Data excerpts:
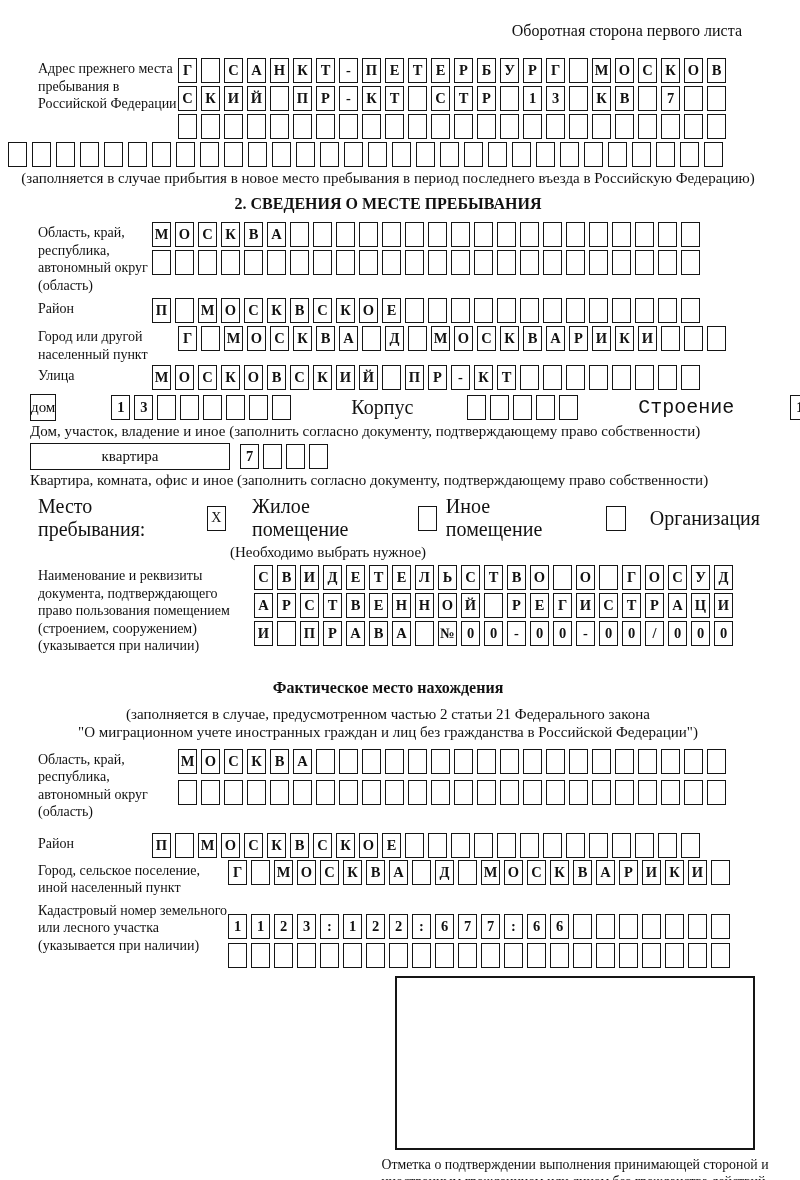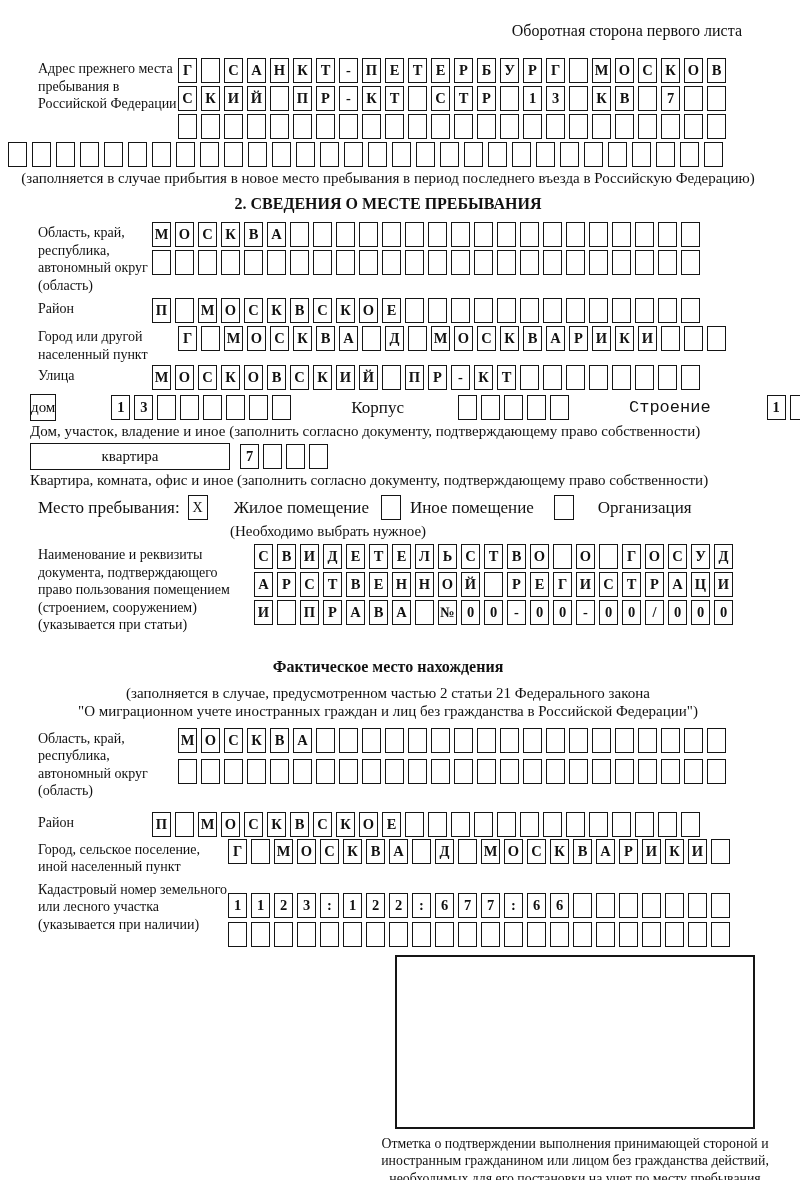"Корпус" .smalllabel { font-size: 17px -> 20px }
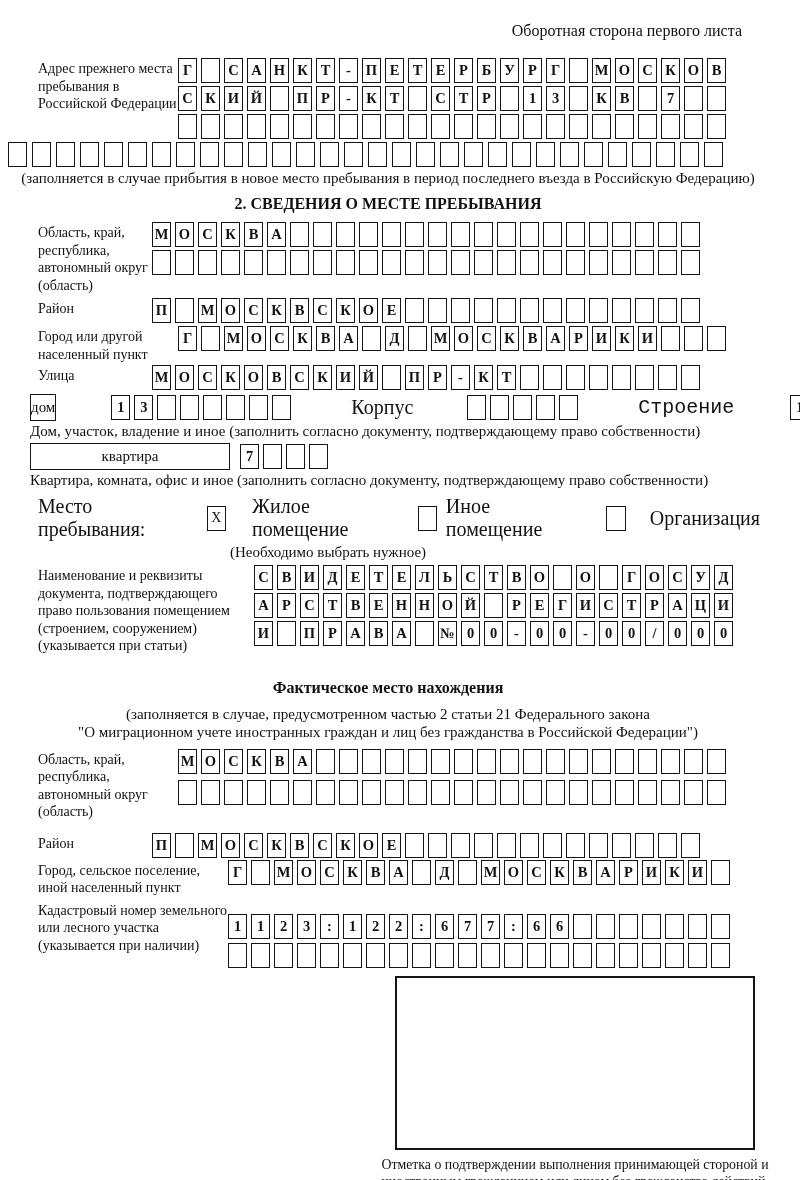"Наименование и реквизиты документа," div.label { text: статьи -> наличии }
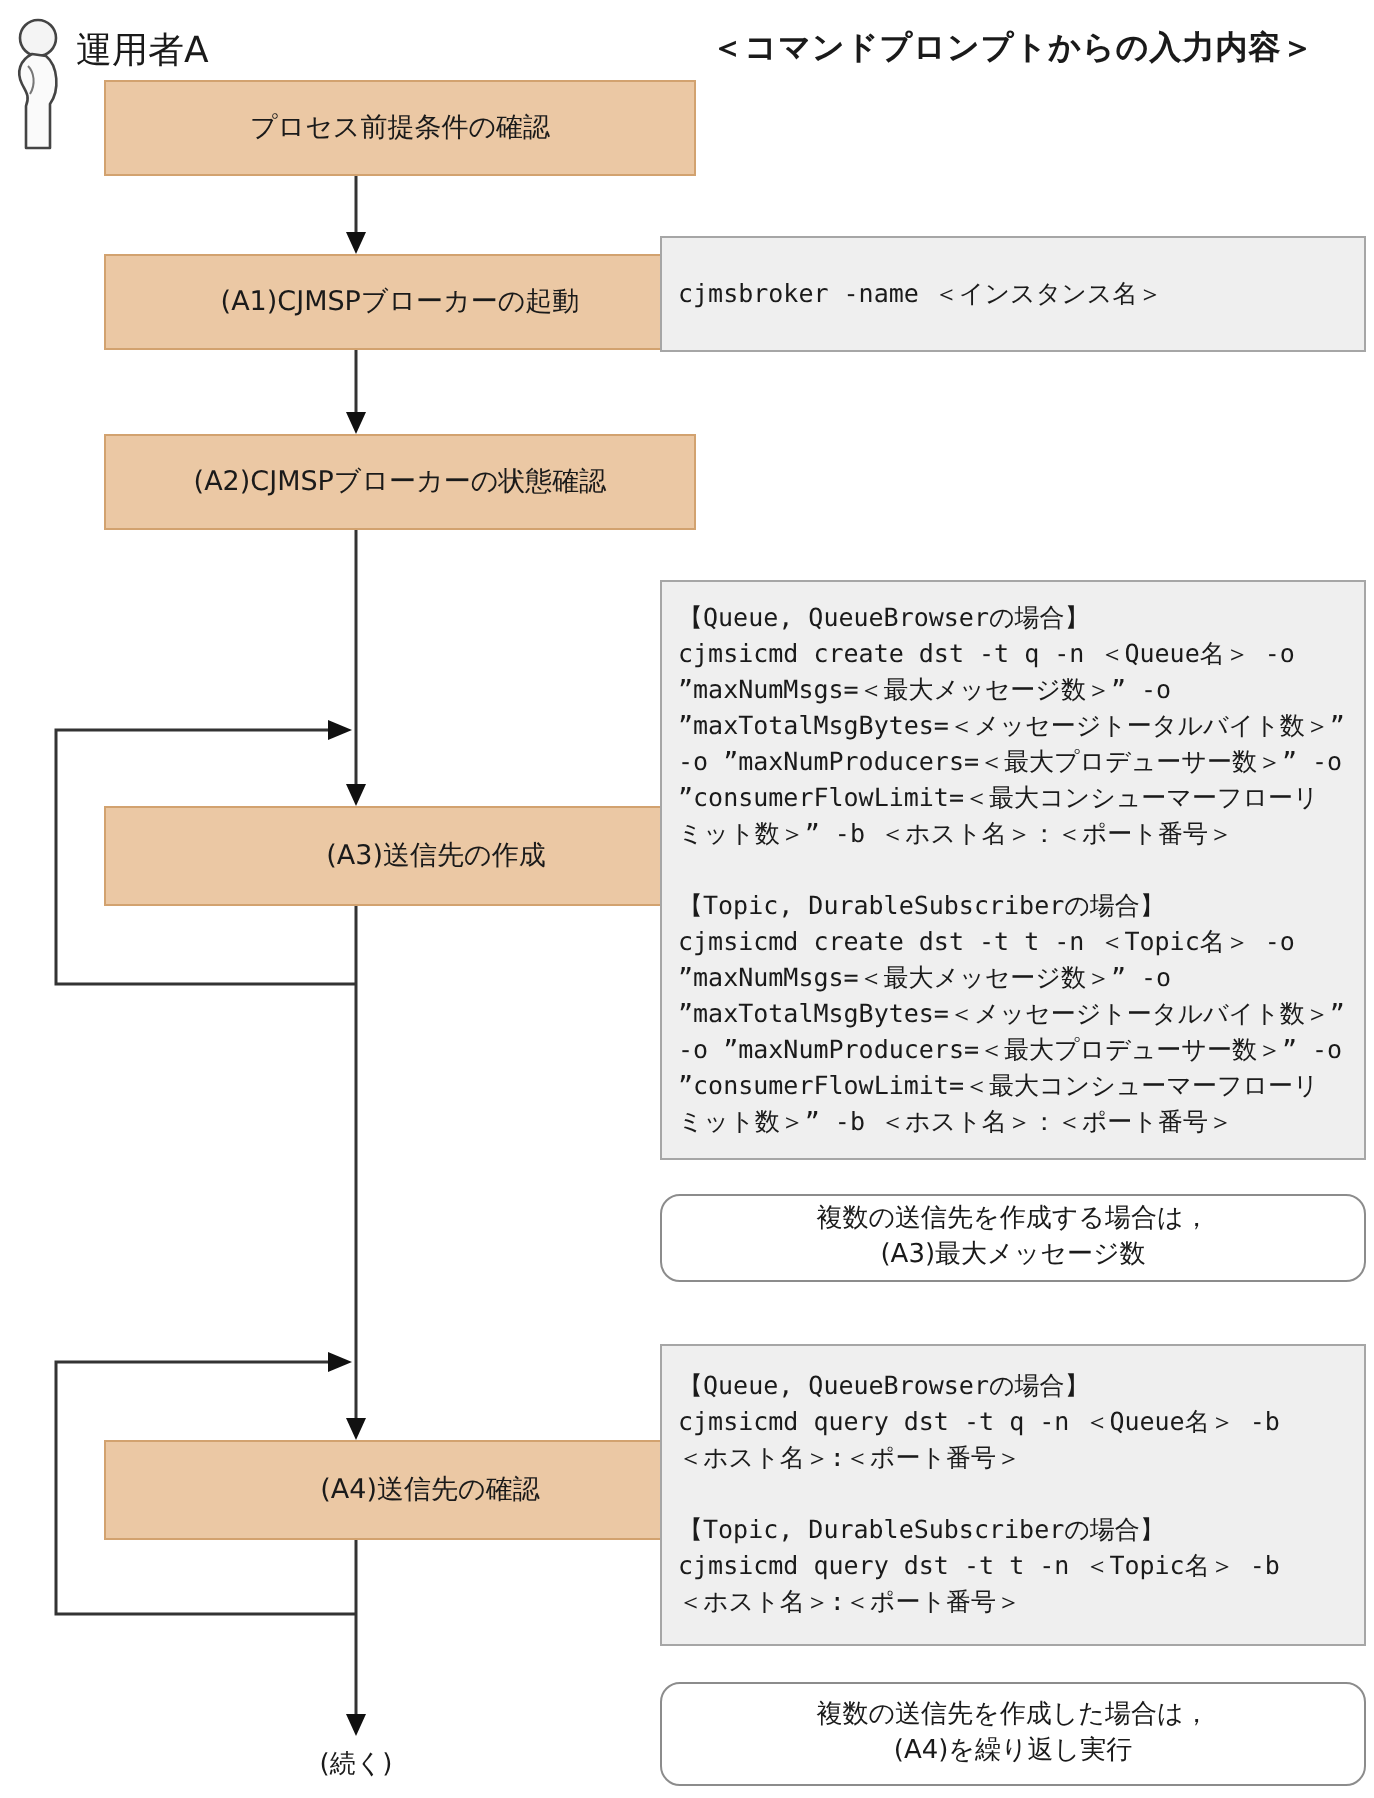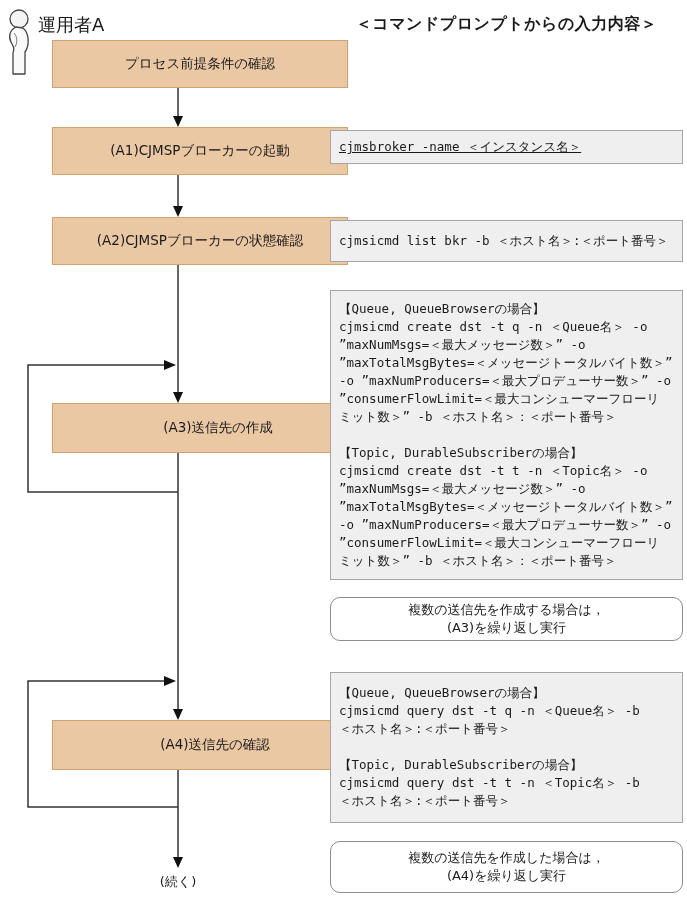"cjmsbroker -name ＜インスタンス名＞" .cmd-a1 { height: 34px -> 58px; text-decoration: underline -> none; top: 130px -> 118px }
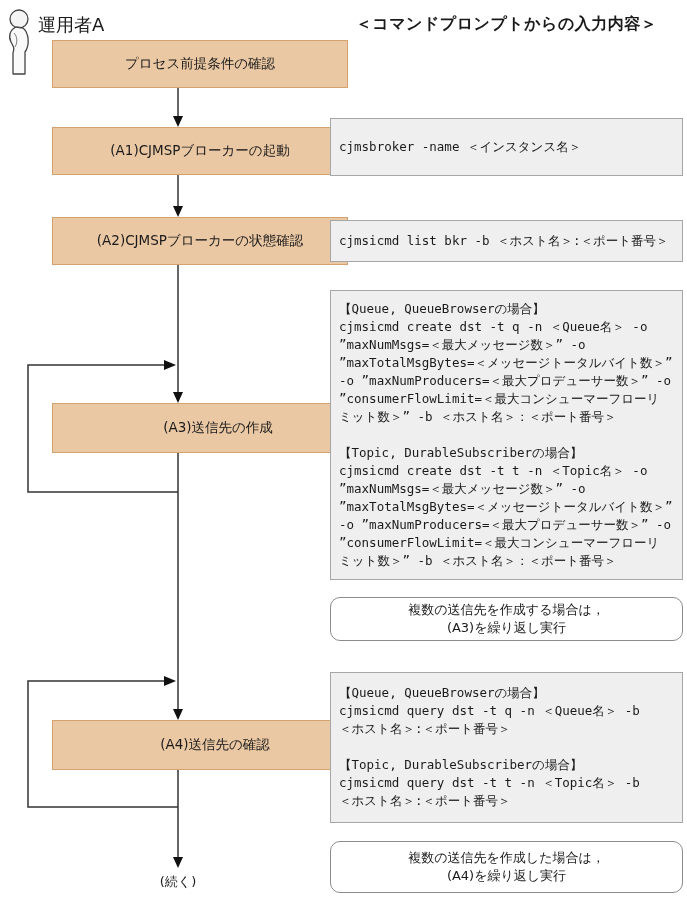"cjmsicmd list bkr -b ＜ホスト名＞:＜ポート番号＞" div.cmd { html: <div>cjmsicmd list bkr -b ＜ホスト名＞:＜ポート番号＞</div> -> none }
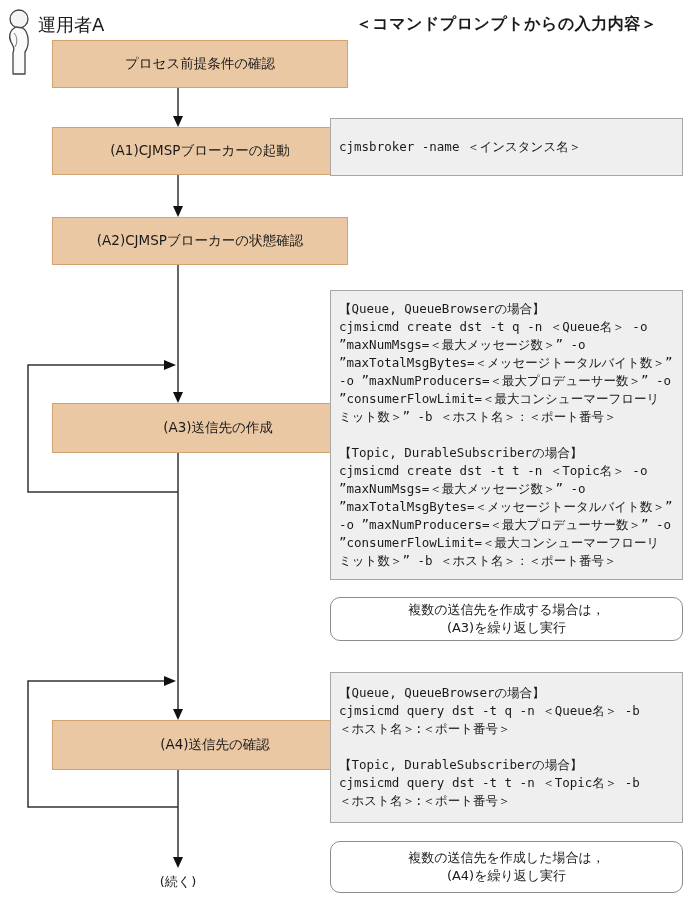"複数の送信先を作成する場合は，" div.note { text: を繰り返し実行 -> 最大メッセージ数 }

▶ The task
The range to transcribe runs from the line holding "text: статьи ->" through the final line of the data above; copy it exactly and exclude the pictures.

▶ Response
"Наименование и реквизиты документа," div.label { text: статьи -> наличии }
"cjmsbroker -name ＜インスタンス名＞" .cmd-a1 { height: 34px -> 58px; text-decoration: underline -> none; top: 130px -> 118px }
"cjmsicmd list bkr -b ＜ホスト名＞:＜ポート番号＞" div.cmd { html: <div>cjmsicmd list bkr -b ＜ホスト名＞:＜ポート番号＞</div> -> none }
"複数の送信先を作成する場合は，" div.note { text: を繰り返し実行 -> 最大メッセージ数 }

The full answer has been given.